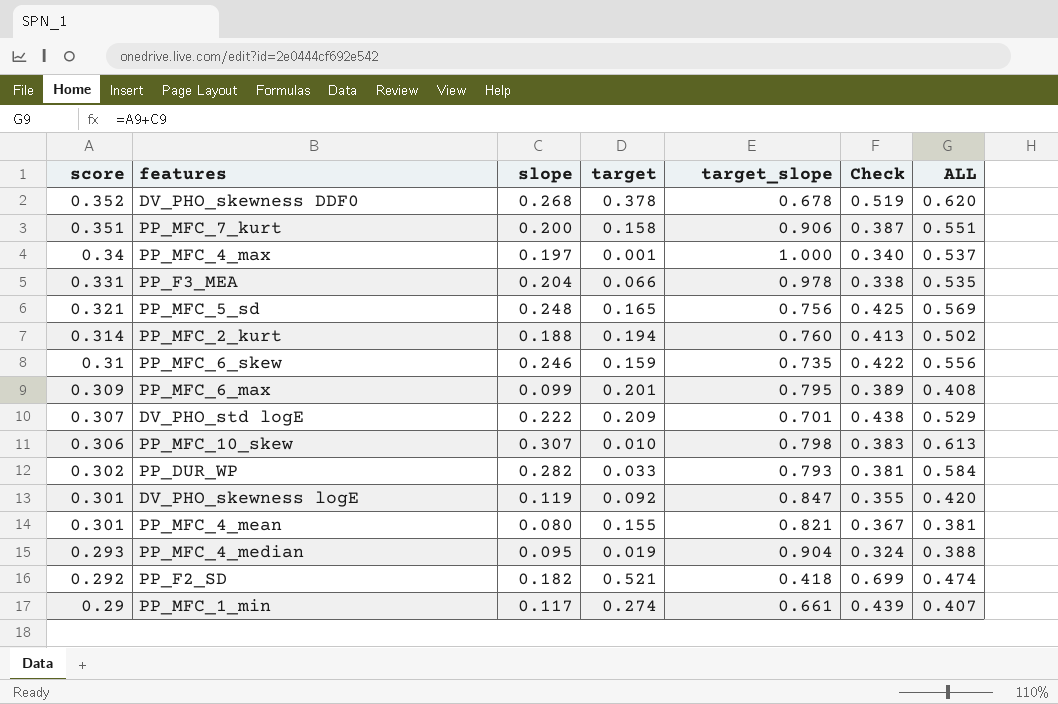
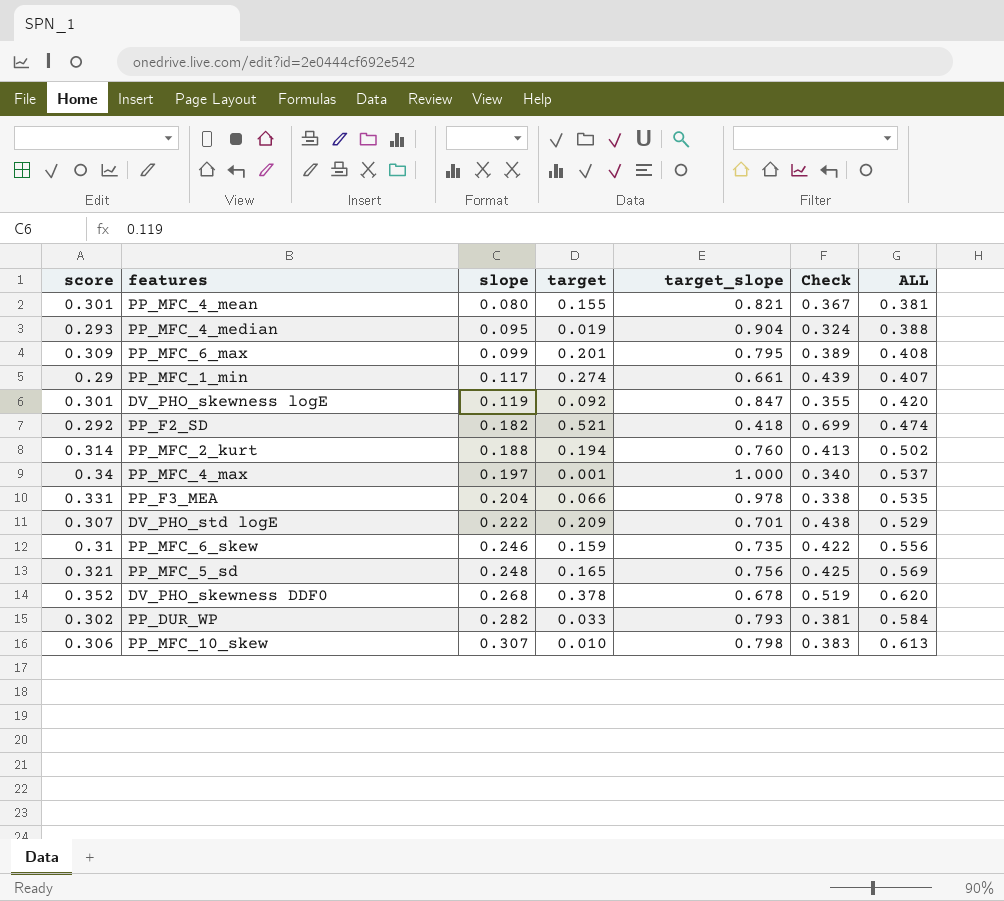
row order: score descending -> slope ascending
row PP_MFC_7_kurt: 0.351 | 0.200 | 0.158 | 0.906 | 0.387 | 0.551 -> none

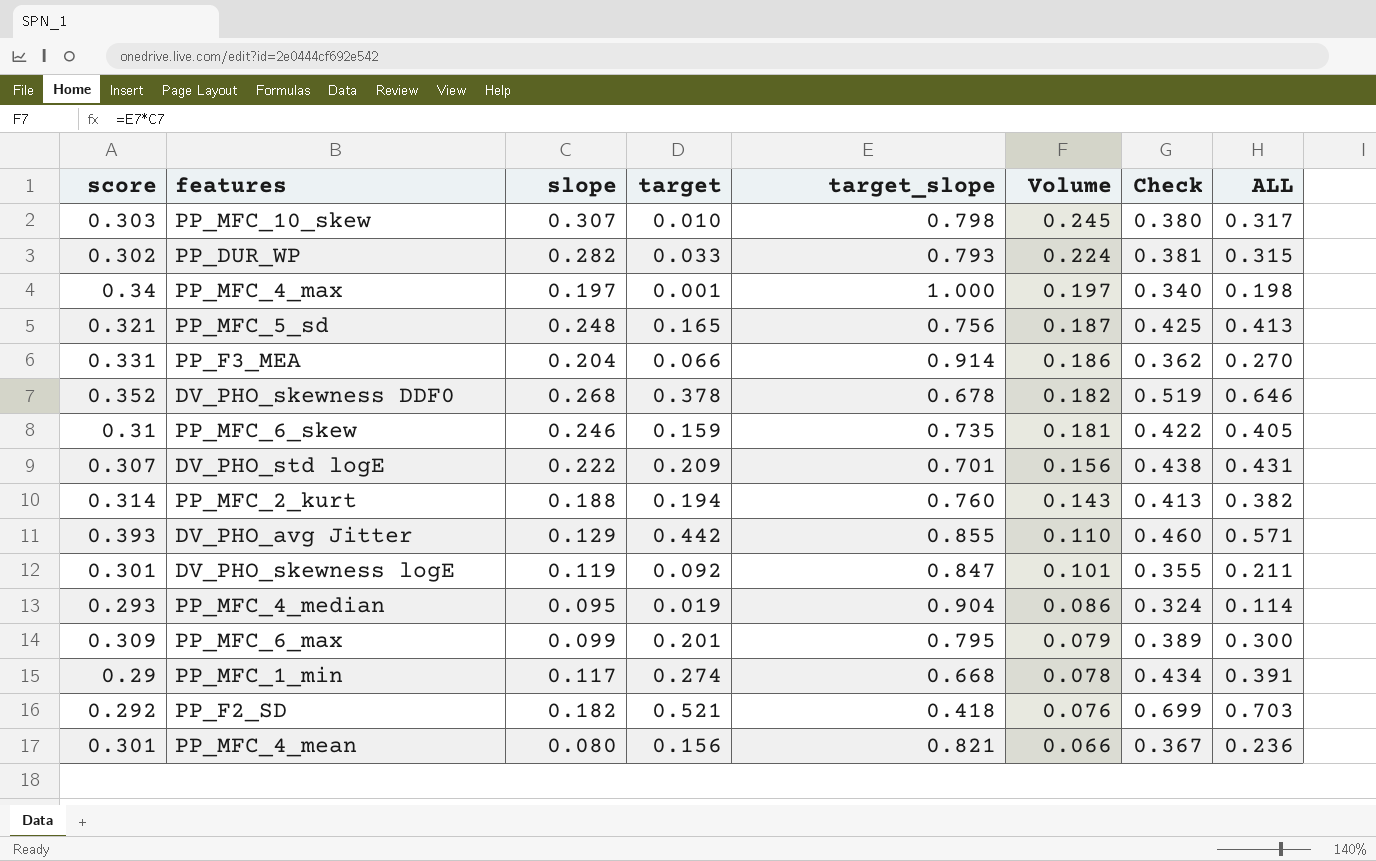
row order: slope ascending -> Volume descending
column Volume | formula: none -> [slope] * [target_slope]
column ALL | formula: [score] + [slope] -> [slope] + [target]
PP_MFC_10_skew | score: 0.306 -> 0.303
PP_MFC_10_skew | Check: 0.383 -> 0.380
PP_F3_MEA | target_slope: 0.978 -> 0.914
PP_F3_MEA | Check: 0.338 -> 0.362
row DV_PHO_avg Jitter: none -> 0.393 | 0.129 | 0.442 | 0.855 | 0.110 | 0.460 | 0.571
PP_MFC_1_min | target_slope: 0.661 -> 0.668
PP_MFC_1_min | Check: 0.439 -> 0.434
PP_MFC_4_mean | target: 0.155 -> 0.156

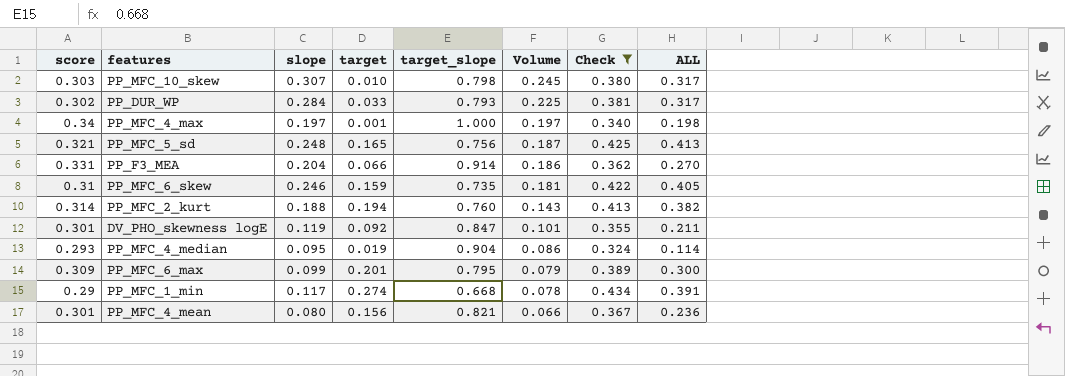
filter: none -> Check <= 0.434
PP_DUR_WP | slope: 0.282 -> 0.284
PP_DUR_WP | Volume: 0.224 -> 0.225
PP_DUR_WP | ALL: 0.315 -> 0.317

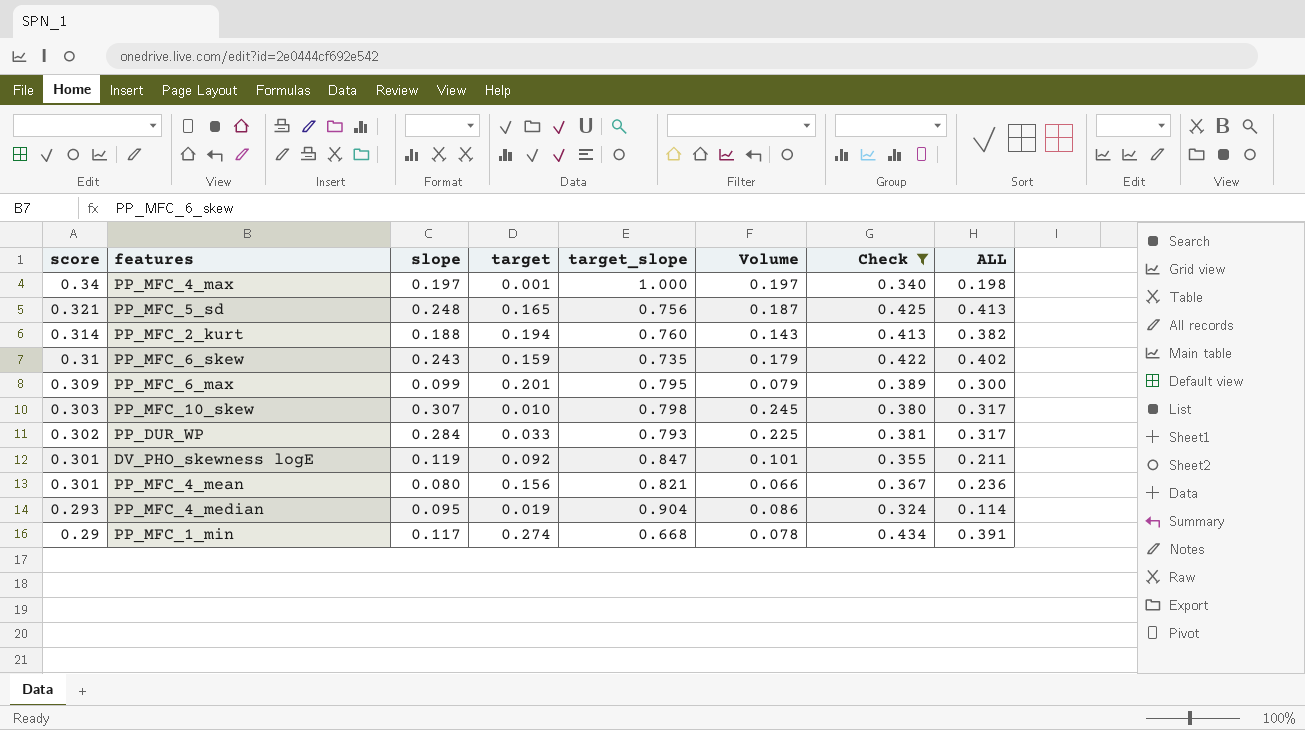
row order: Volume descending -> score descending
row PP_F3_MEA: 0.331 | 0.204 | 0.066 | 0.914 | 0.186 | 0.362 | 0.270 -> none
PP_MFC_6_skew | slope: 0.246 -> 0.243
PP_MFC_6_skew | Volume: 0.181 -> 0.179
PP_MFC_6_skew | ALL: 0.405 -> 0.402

-- Try it --
Counting both ends, reproduce word for word the lines from the line with "PP_MFC_10_skew | Check: 0.383 -> 0.380" to the final line of the listing above, skipping every picture.

-- Task output --
PP_MFC_10_skew | Check: 0.383 -> 0.380
PP_F3_MEA | target_slope: 0.978 -> 0.914
PP_F3_MEA | Check: 0.338 -> 0.362
row DV_PHO_avg Jitter: none -> 0.393 | 0.129 | 0.442 | 0.855 | 0.110 | 0.460 | 0.571
PP_MFC_1_min | target_slope: 0.661 -> 0.668
PP_MFC_1_min | Check: 0.439 -> 0.434
PP_MFC_4_mean | target: 0.155 -> 0.156

filter: none -> Check <= 0.434
PP_DUR_WP | slope: 0.282 -> 0.284
PP_DUR_WP | Volume: 0.224 -> 0.225
PP_DUR_WP | ALL: 0.315 -> 0.317

row order: Volume descending -> score descending
row PP_F3_MEA: 0.331 | 0.204 | 0.066 | 0.914 | 0.186 | 0.362 | 0.270 -> none
PP_MFC_6_skew | slope: 0.246 -> 0.243
PP_MFC_6_skew | Volume: 0.181 -> 0.179
PP_MFC_6_skew | ALL: 0.405 -> 0.402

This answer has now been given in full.